Many good and mature responses in this thread.

I want to respond to the above titbit because I was a professional early childhood educator. We do not push any agenda regarding gender. When there are toys to play with or costumes to wear, we allow any child to play with any toy or wear any clothes with no judgement. Sometimes boys wear dresses or whatever and we see it for what it is: nothing.

If there is an agenda, it is to remove the idea that 'boys do this and girls do that'. Let people be themselves and the world will be a substantially less fucked up place. It is true, however, that the majority of educators are female (97% in my country) and some of them would at least subtly attempt to push a weird leftist agenda. But this is not a reflection on the industry itself.

More importantly, the feminism you speak of is some of the worst possible poison that you could consume. Some of them have experienced severe sexual abuse and have turned to activism rather than therapy in an attempt at healing. Others were merely raised in a culture of SJW entitlement and victimhood. As Leo has pointed out, this is not a reflection of the biological process behind attraction.

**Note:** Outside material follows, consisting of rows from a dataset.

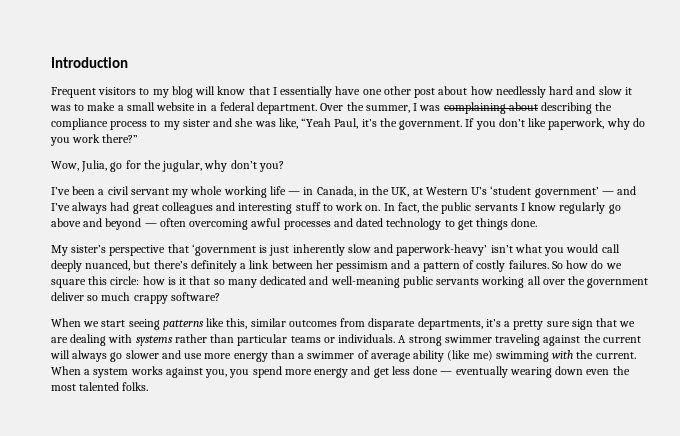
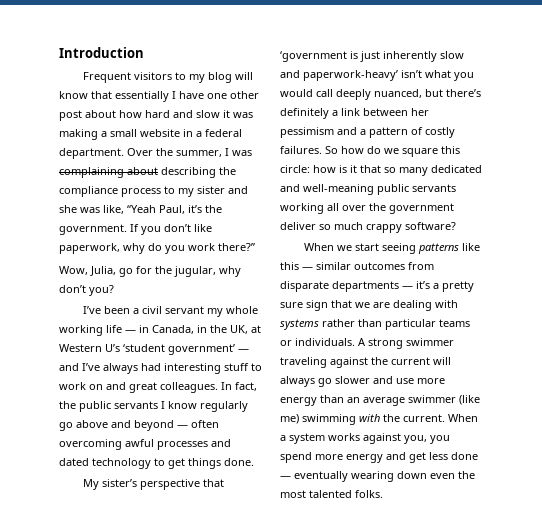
[272,86,333,98] I essentially -> [115,91,176,102] essentially I
[495,86,546,98] needlessly -> (142, 114) none
[74,102,116,111] to make -> [59,129,98,140] making
[132,202,236,214] great colleagues and -> (161, 367) none
[365,205,381,211] on. -> [89,382,218,393] on and great colleagues.
[226,318,248,329] this, -> [280,262,313,270] this —
[417,318,483,330] departments, -> [332,281,413,292] departments —
[298,350,445,362] a swimmer of average ability -> [347,395,456,406] an average swimmer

I once knew a guy who was quite short, but he had the personality of a honey badger. He once saw a girl he was attracted to in a fast food restaurant, and her basically went up and asked her out, not even caring that she was with her female friends and said she already had a boyfriend. Last I heard, the now married couple had had their 3rd child I think, and he'd done well in his career, too. 

The point is that regardless of what bullshit discussions are on the internet, nothing is more important than having the right attitude.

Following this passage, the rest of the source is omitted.